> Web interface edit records
______________________________
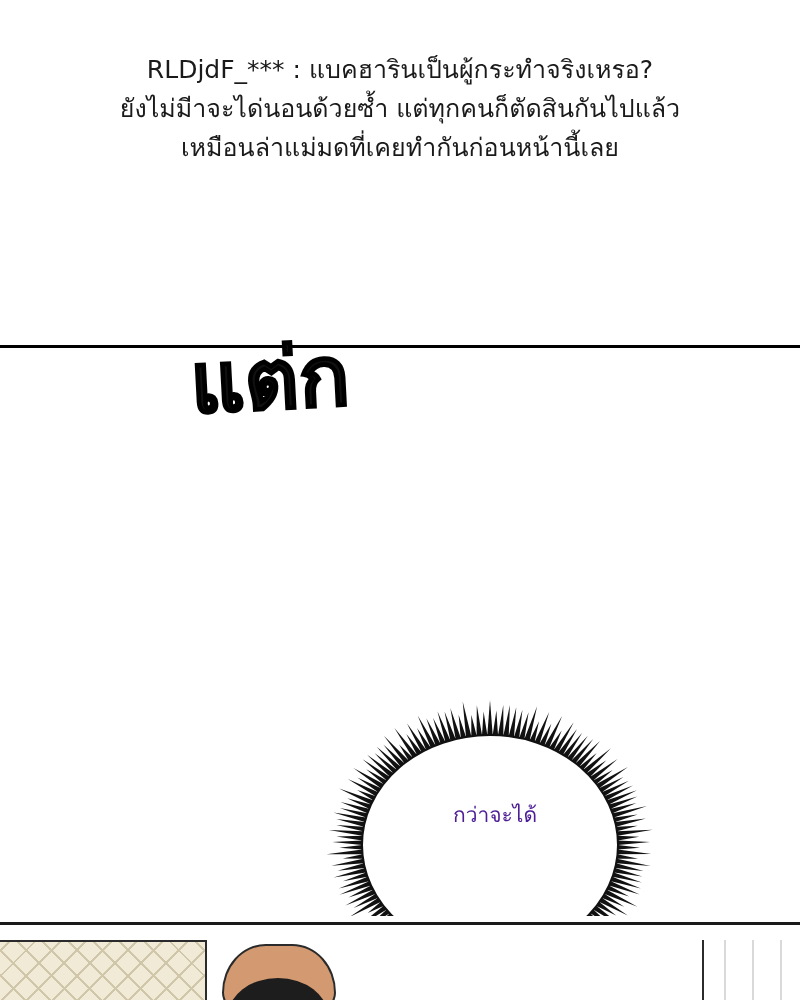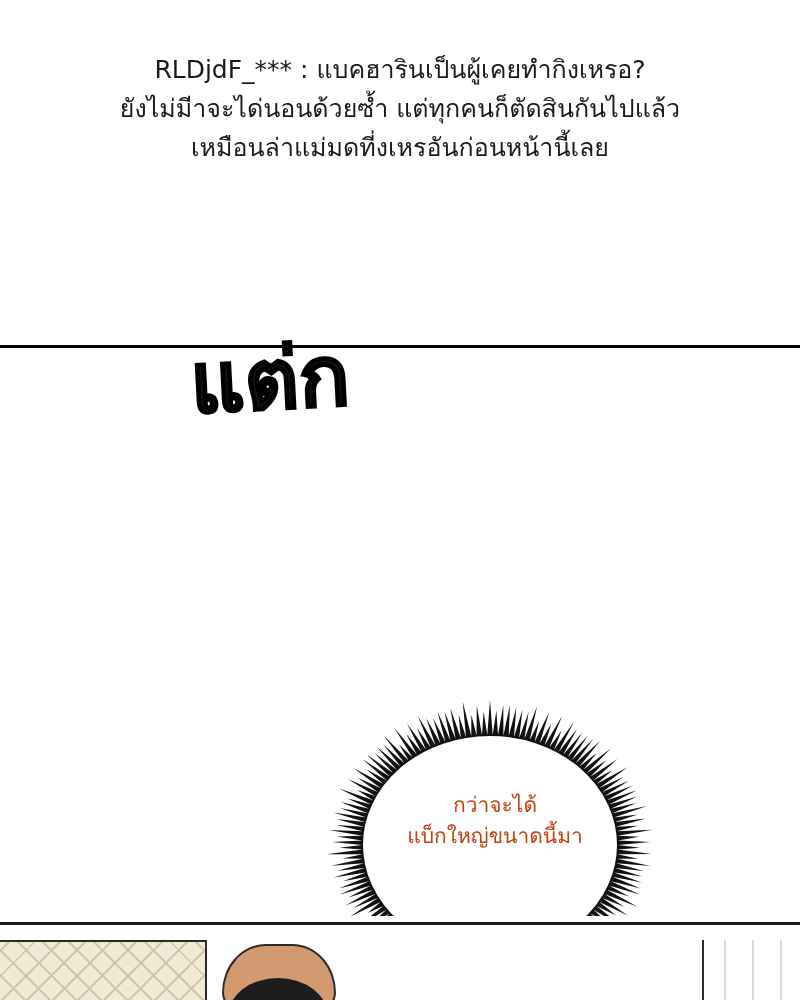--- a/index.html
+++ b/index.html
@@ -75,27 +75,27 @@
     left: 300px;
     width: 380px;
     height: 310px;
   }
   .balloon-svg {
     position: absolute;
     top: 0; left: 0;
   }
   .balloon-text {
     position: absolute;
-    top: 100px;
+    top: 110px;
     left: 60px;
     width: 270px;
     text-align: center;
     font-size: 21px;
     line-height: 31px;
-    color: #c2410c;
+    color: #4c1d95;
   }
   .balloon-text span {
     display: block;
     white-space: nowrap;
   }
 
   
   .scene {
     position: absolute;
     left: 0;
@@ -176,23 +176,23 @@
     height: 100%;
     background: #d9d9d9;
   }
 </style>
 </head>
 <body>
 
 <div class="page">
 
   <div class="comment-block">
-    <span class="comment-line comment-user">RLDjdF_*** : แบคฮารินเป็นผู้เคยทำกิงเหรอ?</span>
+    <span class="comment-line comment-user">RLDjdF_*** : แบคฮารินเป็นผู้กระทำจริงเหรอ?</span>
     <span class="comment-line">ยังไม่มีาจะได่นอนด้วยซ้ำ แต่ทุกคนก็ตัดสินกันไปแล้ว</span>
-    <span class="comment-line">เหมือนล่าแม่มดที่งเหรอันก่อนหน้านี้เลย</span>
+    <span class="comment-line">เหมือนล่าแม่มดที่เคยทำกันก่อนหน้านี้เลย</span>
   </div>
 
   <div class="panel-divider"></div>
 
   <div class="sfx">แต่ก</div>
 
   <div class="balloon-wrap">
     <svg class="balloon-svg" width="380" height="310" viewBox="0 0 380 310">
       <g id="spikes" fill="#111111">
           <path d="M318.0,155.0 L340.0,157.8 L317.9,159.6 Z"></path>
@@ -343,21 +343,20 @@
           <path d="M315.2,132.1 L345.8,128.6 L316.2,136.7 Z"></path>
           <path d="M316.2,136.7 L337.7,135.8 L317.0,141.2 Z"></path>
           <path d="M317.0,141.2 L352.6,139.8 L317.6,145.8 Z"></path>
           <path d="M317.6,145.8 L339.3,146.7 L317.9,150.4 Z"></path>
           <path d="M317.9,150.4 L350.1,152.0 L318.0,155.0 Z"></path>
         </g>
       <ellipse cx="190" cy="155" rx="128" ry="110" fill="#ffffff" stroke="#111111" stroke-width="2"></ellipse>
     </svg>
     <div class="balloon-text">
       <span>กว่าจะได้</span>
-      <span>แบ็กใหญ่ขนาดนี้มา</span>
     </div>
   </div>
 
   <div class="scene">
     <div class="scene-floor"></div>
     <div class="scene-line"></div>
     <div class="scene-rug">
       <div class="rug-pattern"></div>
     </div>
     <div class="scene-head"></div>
______________________________
> Task goal
Pull every line containing "scene" from the entries above and copy it.

> Answer section
   .scene {
   <div class="scene">
     <div class="scene-floor"></div>
     <div class="scene-line"></div>
     <div class="scene-rug">
     <div class="scene-head"></div>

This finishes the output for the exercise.